I have in mind a traditional MMORPG like World of Warcraft.
Save after every command from each player and autonomous thing (e.g. NPC)
- Constant backup. The server could go down at any moment, and the state of the game is saved up to that moment (or as recent as possible, anyway).
- Impact to server performance; even if it's non-blocking (i.e. on another thread), even if the database is on another server, it is processing that you would otherwise not do. If it is non-blocking like you say, then another thread has to handle it, and that's a thread that could be occupied with something else.
- Increased disk I/O, thus increasing risk/rate of failure. This is especially a concern if you are using SSDs for storage, given their lower life.
- If you offload the database to another server, then increased bandwidth; this might be a concern if you are paying for bandwidth, and if it's not on a separate network card then it's taking up resources that could be better put to use handling player traffic.
- What happens if the server gets further and further behind in saving the state of these commands? I.e. if more commands come in than can be saved, so they pile up in a queue? Does this queue overflow and cause an error? Do you stop everything so the queue can catch up?
- It seems to me that this approach, while it sounds simple, would need to be carefully planned. For example, consecutive commands that rely on each other will need to be saved together; otherwise a failure could occur in the middle of the commands, and only one will be saved but not the other. Consider if two players execute a trade and two commands are saved to disk: "add 1 of the item to recipient" and "subtract 1 of the item from sender". If a failure happens after the first command but before the second command is saved, you have an item duplication. (if the order is reversed, then you have a lost item)
Save everything periodically
- In case of a failure, the server will be somewhat out of date. Hopefully you use something like a journaled approach, so the most recent snapshot will at least be whole and consistent, and all the active players are set back by the same amount of time.
- Whatever database system you use might have an optimization for batch updating, which is more efficient (less overhead) than updating one at a time.
- If you opt instead for a binary file system, this method is dead simple. Make a new file, dump memory into it, throw a marker on the end which signals that the backup was fully completed. Once one backup completes, delete the previous backup (or don't).
- The backup process may also need to account for things mentioned in the last bullet point of the other section, such as saving in the middle of consecutive commands that should not be broken up. You might opt to lock the entire set of data, dump it to disk, and unlock it, but depending on how much time that takes, it could result in a pretty hefty pause or slowdown in the game.
Save a character on logout (don't save anything else)

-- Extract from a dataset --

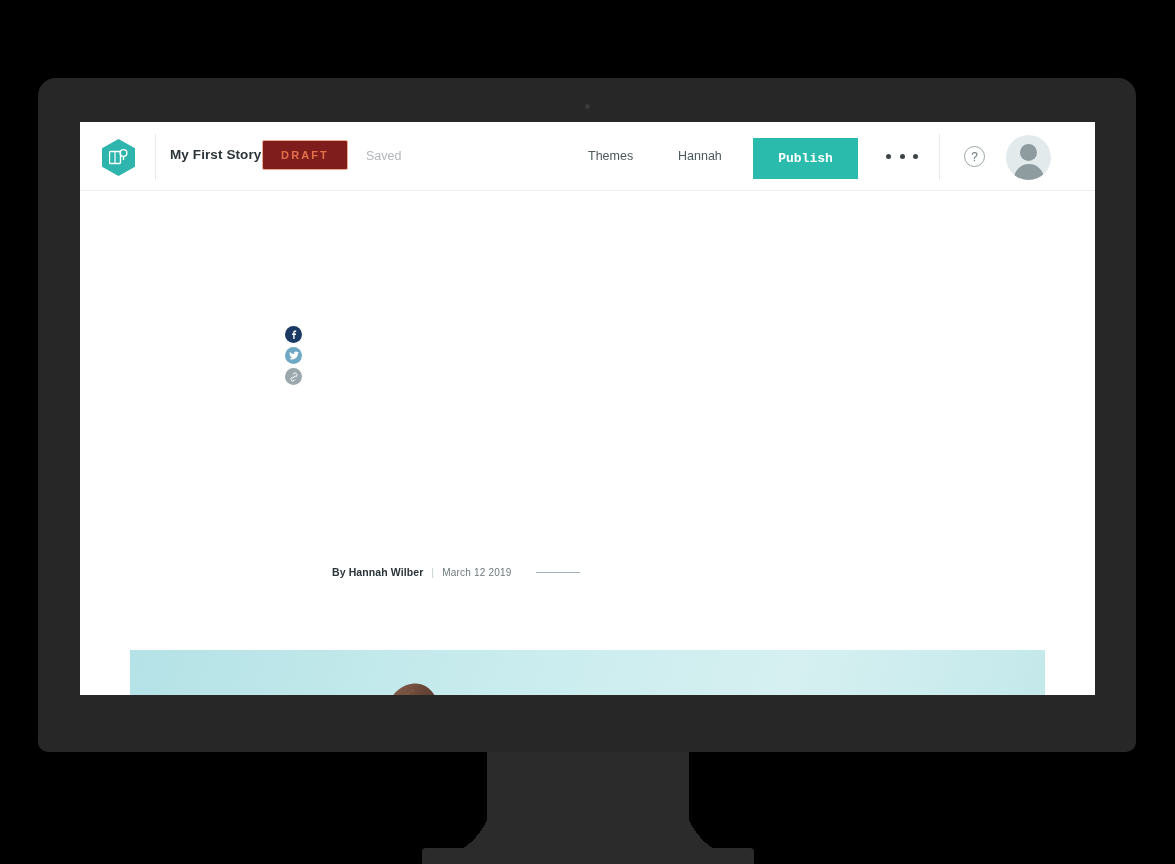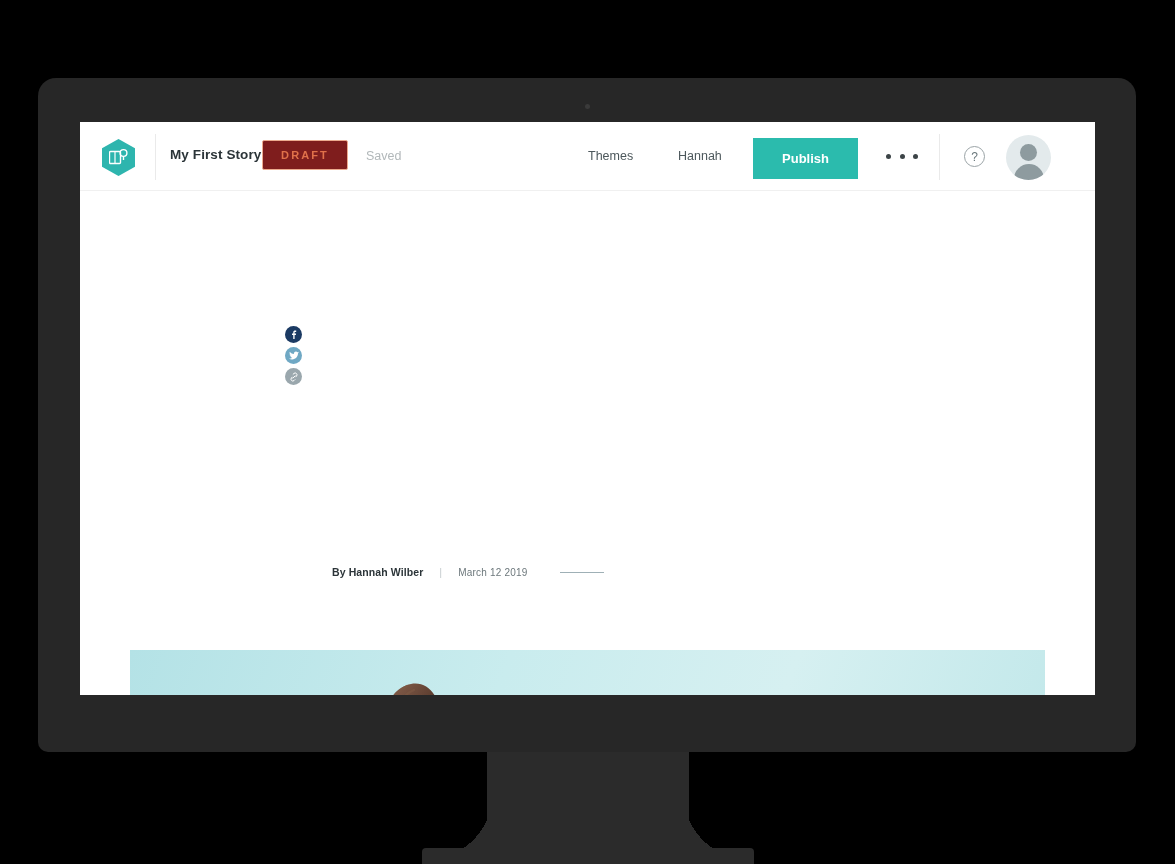"Publish" .publish-btn { font-family: Liberation Sans, sans-serif -> Liberation Mono, monospace }
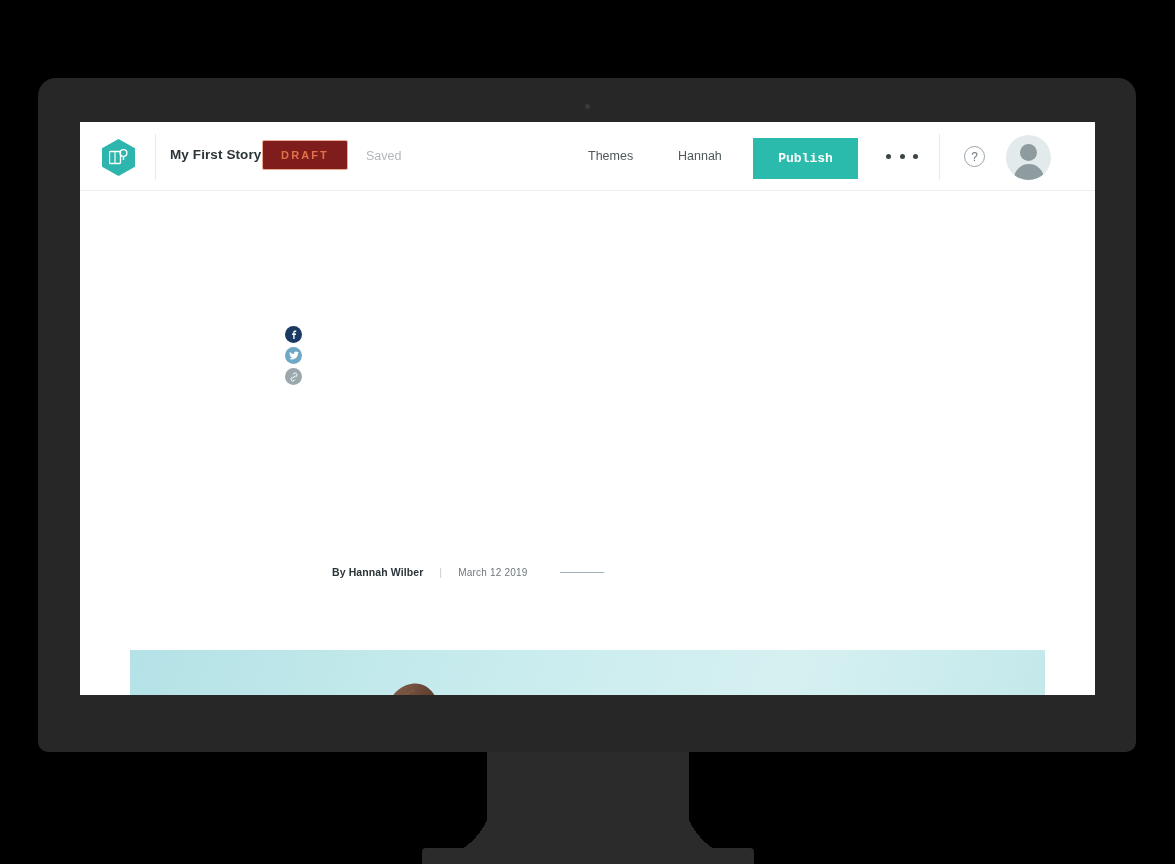"By Hannah Wilber" .byline { gap: 16px -> 8px }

- The most important thing to a player is their character, which includes the items they have, the skills they've earned, their friends list, and so on. If they kill a monster and the loot is on the ground in front of them and then the server fails, they're going to be a little heartbroken at not having the chance to pick up their loot, but they'll get over it. So just save the important stuff, and don't sweat the small stuff. Don't save the positions of NPCs, for example; if the server goes down, when it comes back up, they'll spawn in the general area that they should be in. The exception, of course, is for any "smart" NPCs that for some reason need to remain in the place they were when the server went down.
- Furthermore, a player shouldn't be logged in for too many hours at a time (note that here I'm considering "going back to a lobby" as logging out). They will eventually need to take a bathroom break or get food or get interrupted by their parent/friend/whatever or sleep. So they really shouldn't realistically be logged on nonstop more than, say, 8 hours for even the most hardcore gamer. If a "player" is logged on for a really long period of time, there's a good chance that it's either multiple people or a bot, and neither one is desirable or normal.
- Also, your logout process should already be checking for things like the above-mentioned consecutive commands. It should essentially already be packing up the character, so it's obviously a prime time to dump it to disk.
- Clearly I'm in favor of the last approach, but I tried to be unbiased about all three.
- It's difficult to say which of the first two methods is more wasteful. With the first method, if the character sends several move commands, these will each be saved to disk and overwritten, when clearly they could be packaged up into one. But with the second method, if you have half of your population standing around, their positions are being saved to disk even if they're the exact same since the last backup operation. In the third case, it is very possible that someone could log on and immediately log off, but most often, many things about the player will have changed so the wastefulness seems like it would be minimal.
- Keep in mind that this is entirely for backup in case of failure, and a failure should be absolutely minimized. It's good to handle this exception case, but in the end, if the server fails, some data is going to be lost and some players are going to be upset. So just implement whatever method you can, whatever you think is simplest or best, and continue on.
- Don't rely on this as the default save; put in a nice shutdown button on your server application, which gracefully closes connections and writes everything to the database. Use that on a normal basis.
Lastly, don't take this advice as absolute truth. I haven't written a multiplayer backup system. I am working on an online "game", which is why I have thought of this and wrote out my thoughts above, but I haven't gotten to the stage of implementing this yet. So this is written without actual experience, but after lots of reading and collecting knowledge about the topic.